[[ Data for this task, beginning ]]

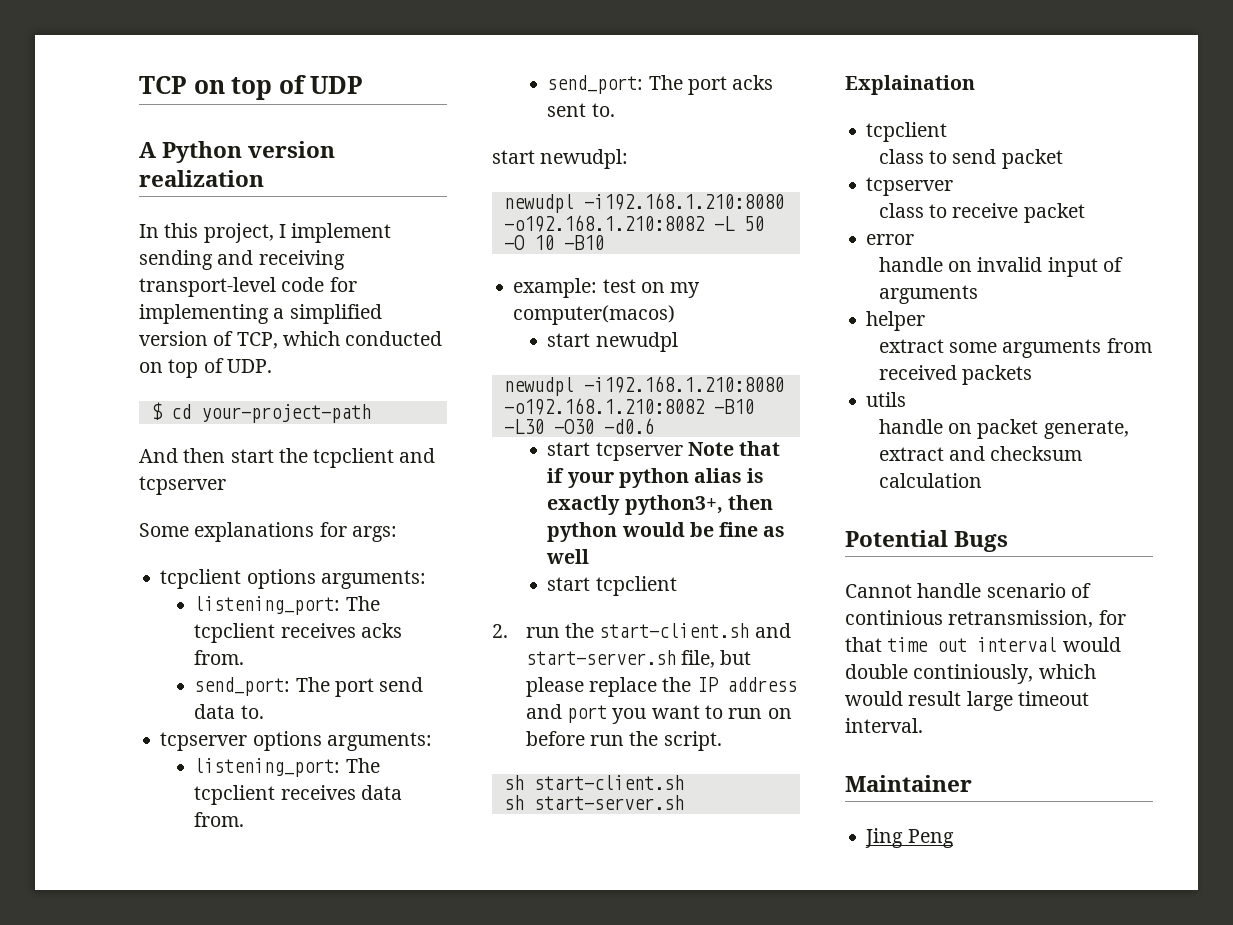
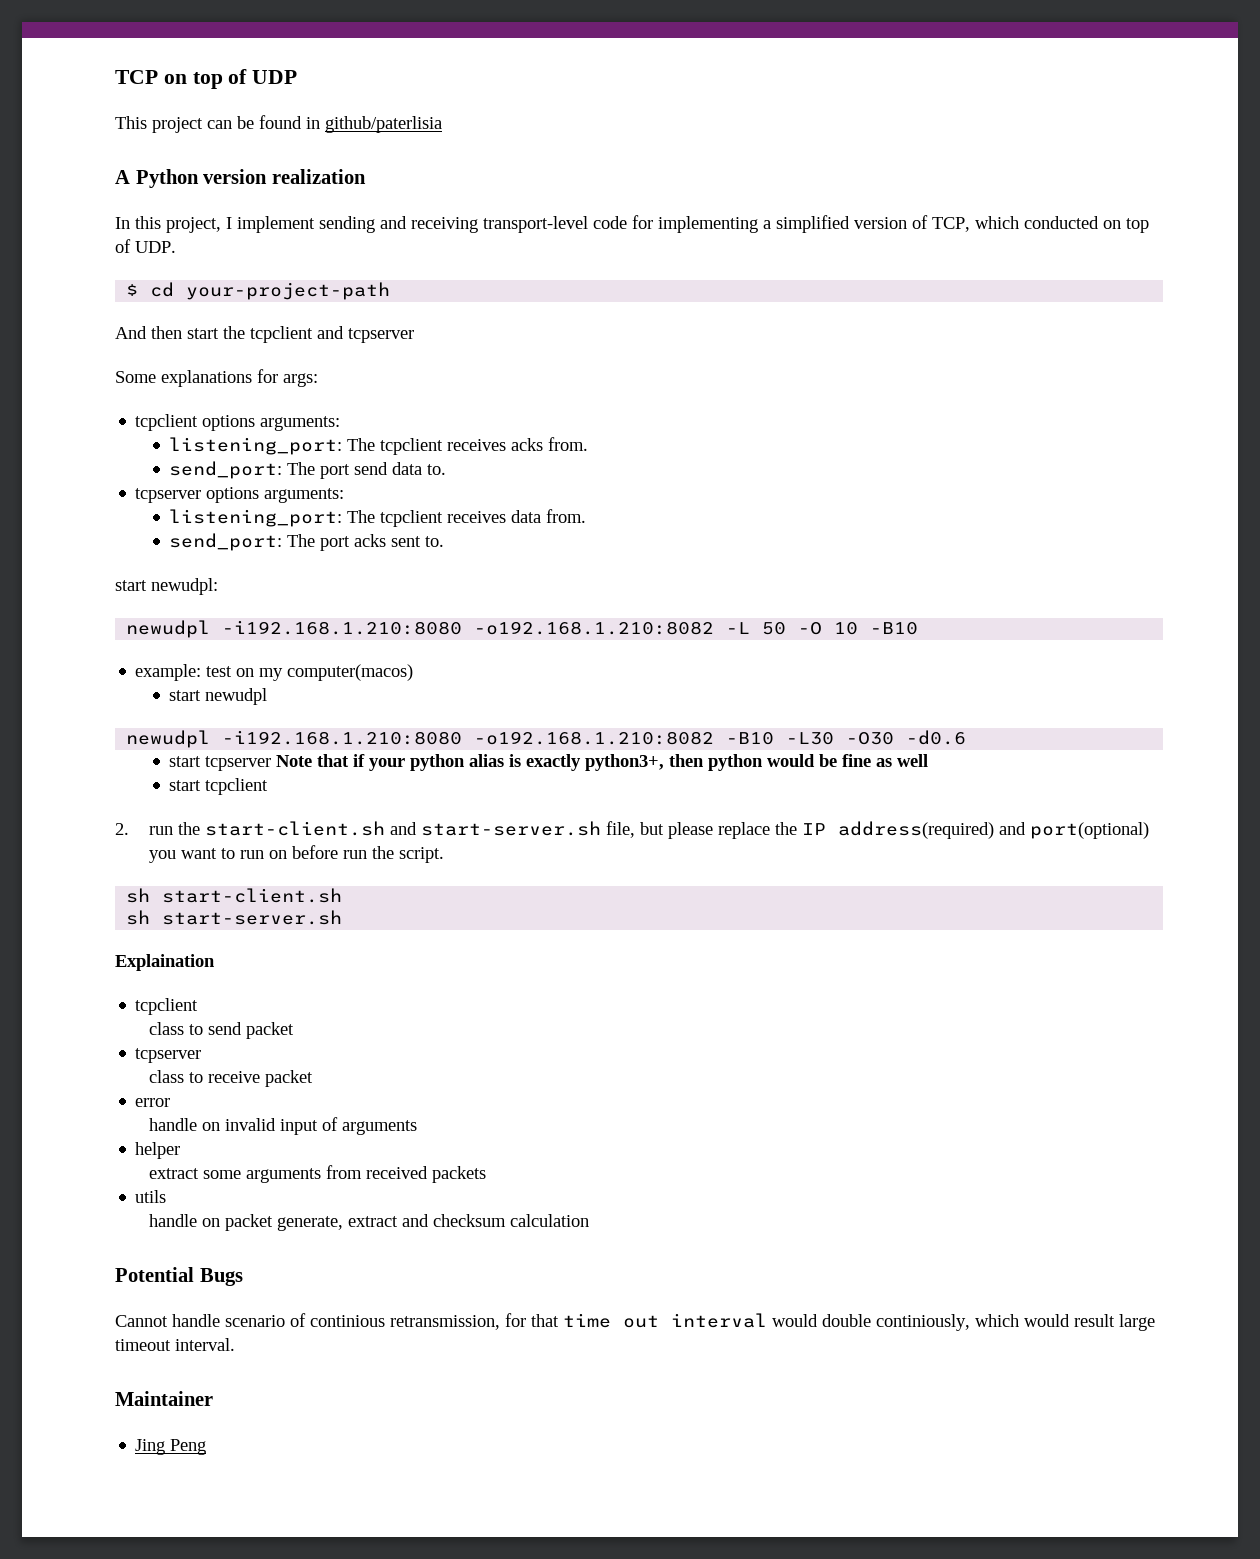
+ This project can be found in github/paterlisia
- 2. run the start-client.sh and start-server.sh file, but please replace the IP address and port you want to run on before run the script.
+ 2. run the start-client.sh and start-server.sh file, but please replace the IP address(required) and port(optional) you want to run on before run the script.

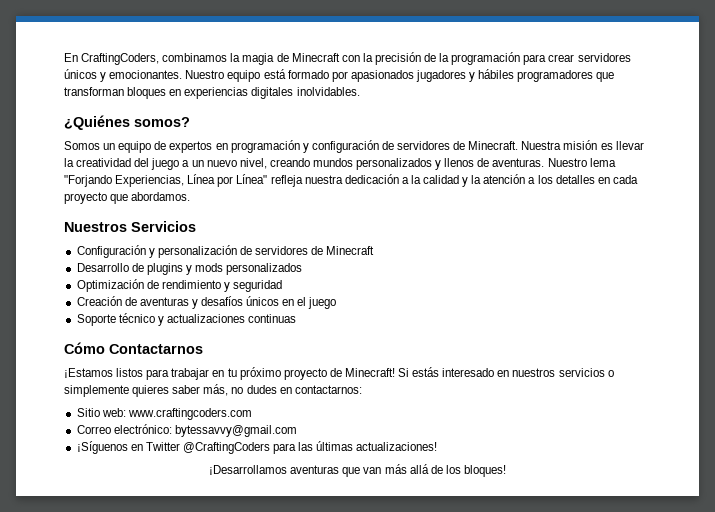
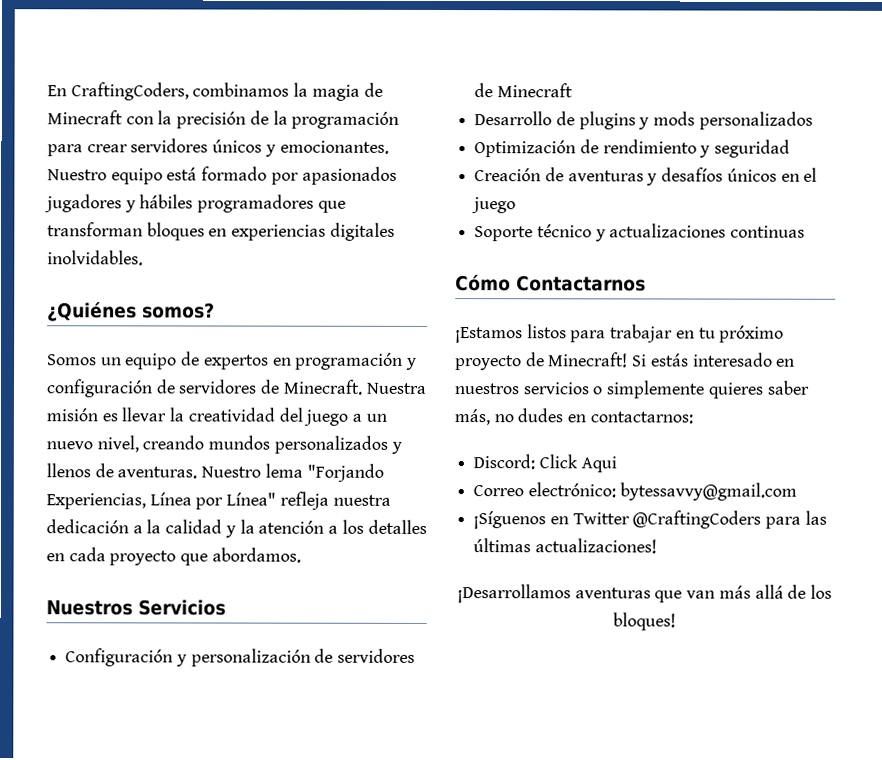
- Sitio web: www.craftingcoders.com
+ Discord: Click Aqui

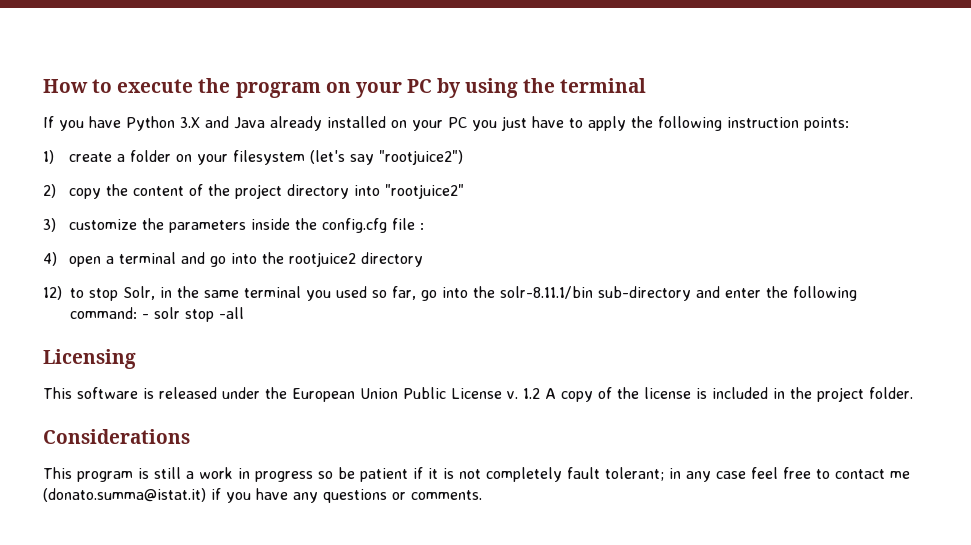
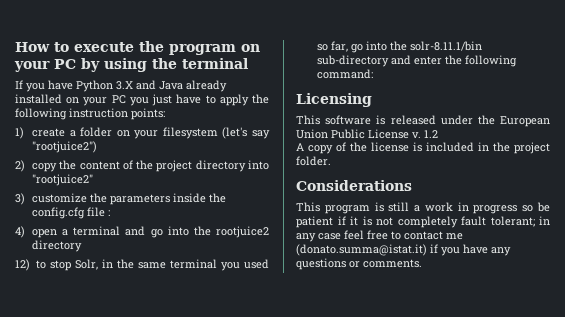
- 12) to stop Solr, in the same terminal you used so far, go into the solr-8.11.1/bin sub-directory and enter the following command: - solr stop -all
+ 12) to stop Solr, in the same terminal you used so far, go into the solr-8.11.1/bin sub-directory and enter the following command:
- 1.2 A copy of the license is included in the project folder.
+ 1.2
+ A copy of the license is included in the project folder.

[[ Data for this task, end ]]

Exercise requirements>
Please print each entry exactly as it stands, without the pictures.

Problem solution>
+ This project can be found in github/paterlisia
- 2. run the start-client.sh and start-server.sh file, but please replace the IP address and port you want to run on before run the script.
+ 2. run the start-client.sh and start-server.sh file, but please replace the IP address(required) and port(optional) you want to run on before run the script.

- Sitio web: www.craftingcoders.com
+ Discord: Click Aqui

- 12) to stop Solr, in the same terminal you used so far, go into the solr-8.11.1/bin sub-directory and enter the following command: - solr stop -all
+ 12) to stop Solr, in the same terminal you used so far, go into the solr-8.11.1/bin sub-directory and enter the following command:
- 1.2 A copy of the license is included in the project folder.
+ 1.2
+ A copy of the license is included in the project folder.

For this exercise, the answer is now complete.